- Genre: Afrobeats, Hip hop, R&B, Pop
- Dates: December (annual)
- Locations: Lagos, Nigeria
- Years active: 2017–present
- Founders: Cecil Hammond
- Website: flytimefest.com

= Flytime Fest =

Annual music festival in Nigeria

Flytime Fest is an annual music festival held each December in Lagos, Nigeria, showcasing performances by prominent Nigerian and international artists across genres including Afrobeats, hip hop, and R&B. Organized by Flytime Promotions, the event evolved from the earlier Rhythm Unplugged concert series established in 2004 by Cecil Hammond.

== History ==
Flytime Fest originated as Rhythm Unplugged in 2004, an event established to showcase emerging and established Nigerian talent in music and comedy. The event expanded significantly, transforming in 2018 into the multi-day festival known as Flytime Fest, incorporating international artists and diversifying its musical scope.

== Event format ==
Flytime Fest typically spans four to five days at Lagos' Eko Convention Centre.

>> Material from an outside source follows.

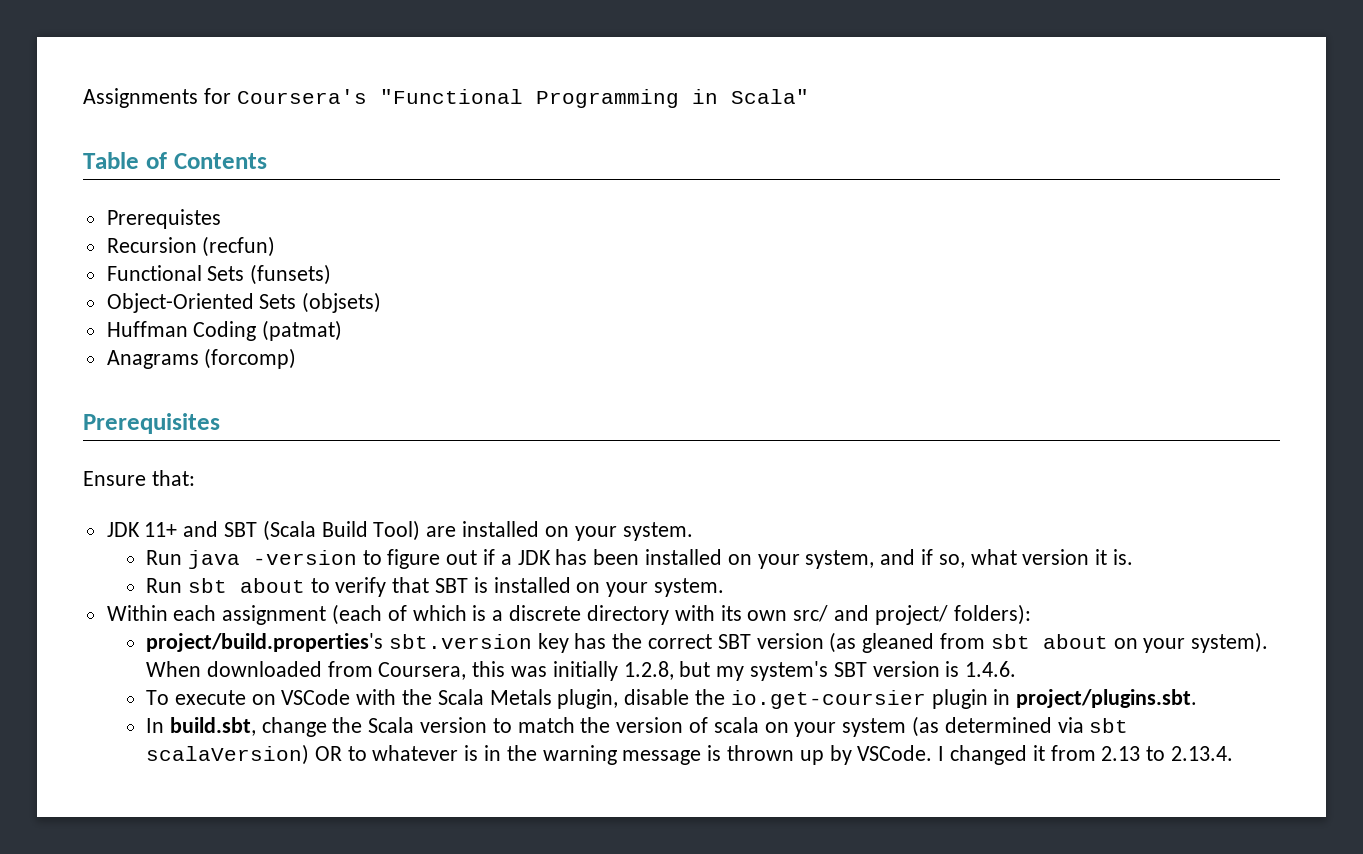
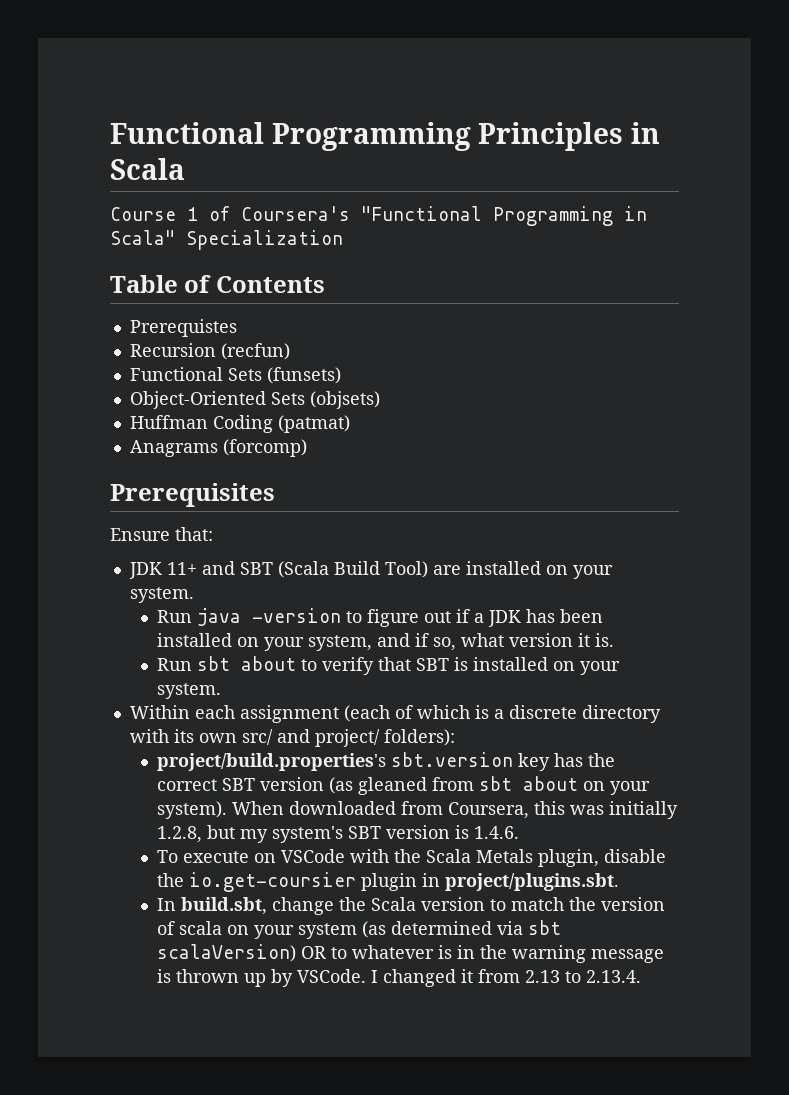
[83,88,231,108] Assignments for -> [110,122,660,151] [110,158,185,180] [110,206,230,221] Functional Programming Principles in Scala // Course 1 of
(809, 96) none -> [186,230,343,250] Specialization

Each festival day features different headlining and supporting acts from Nigeria and abroad, contributing significantly to Lagos' entertainment scene during the popular tourist season known as "Detty December."

== Cultural impact ==
Flytime Fest contributes significantly to the "Detty December" festive season, when Lagos attracts international tourists and diaspora Nigerians, enhancing Lagos' reputation as a cultural and entertainment hub.

== Editions ==
- 2017: Held as a two-day event featuring Rhythm Unplugged and a headline concert by Wizkid.
- 2018: Included headline performances by Olamide, Bobby Brown, and Bell Biv DeVoe.
- 2019: Featured Megan Thee Stallion, Burna Boy, Tiwa Savage, and Boyz II Men, marking the festival's international appeal.
- 2020: Canceled due to the COVID-19 pandemic.
- 2021: Headlined by Wizkid and Davido; however, logistical issues drew mixed reviews.
- 2022: Included performances by Wizkid, Asake, and Craig David, enhancing its international profile.
- * 2023: Featured performances by Davido and Asake. The event concluded with Asake's Christmas Special.
- 2024: Celebrated 20 years since Rhythm Unplugged with headliners including Gunna (making his African debut), Olamide, and Davido.
- 2025: Featured performances by Flavour, Olamide, Asake, and Davido. The event marked Asake's return to performing in Nigeria after a two-year absence.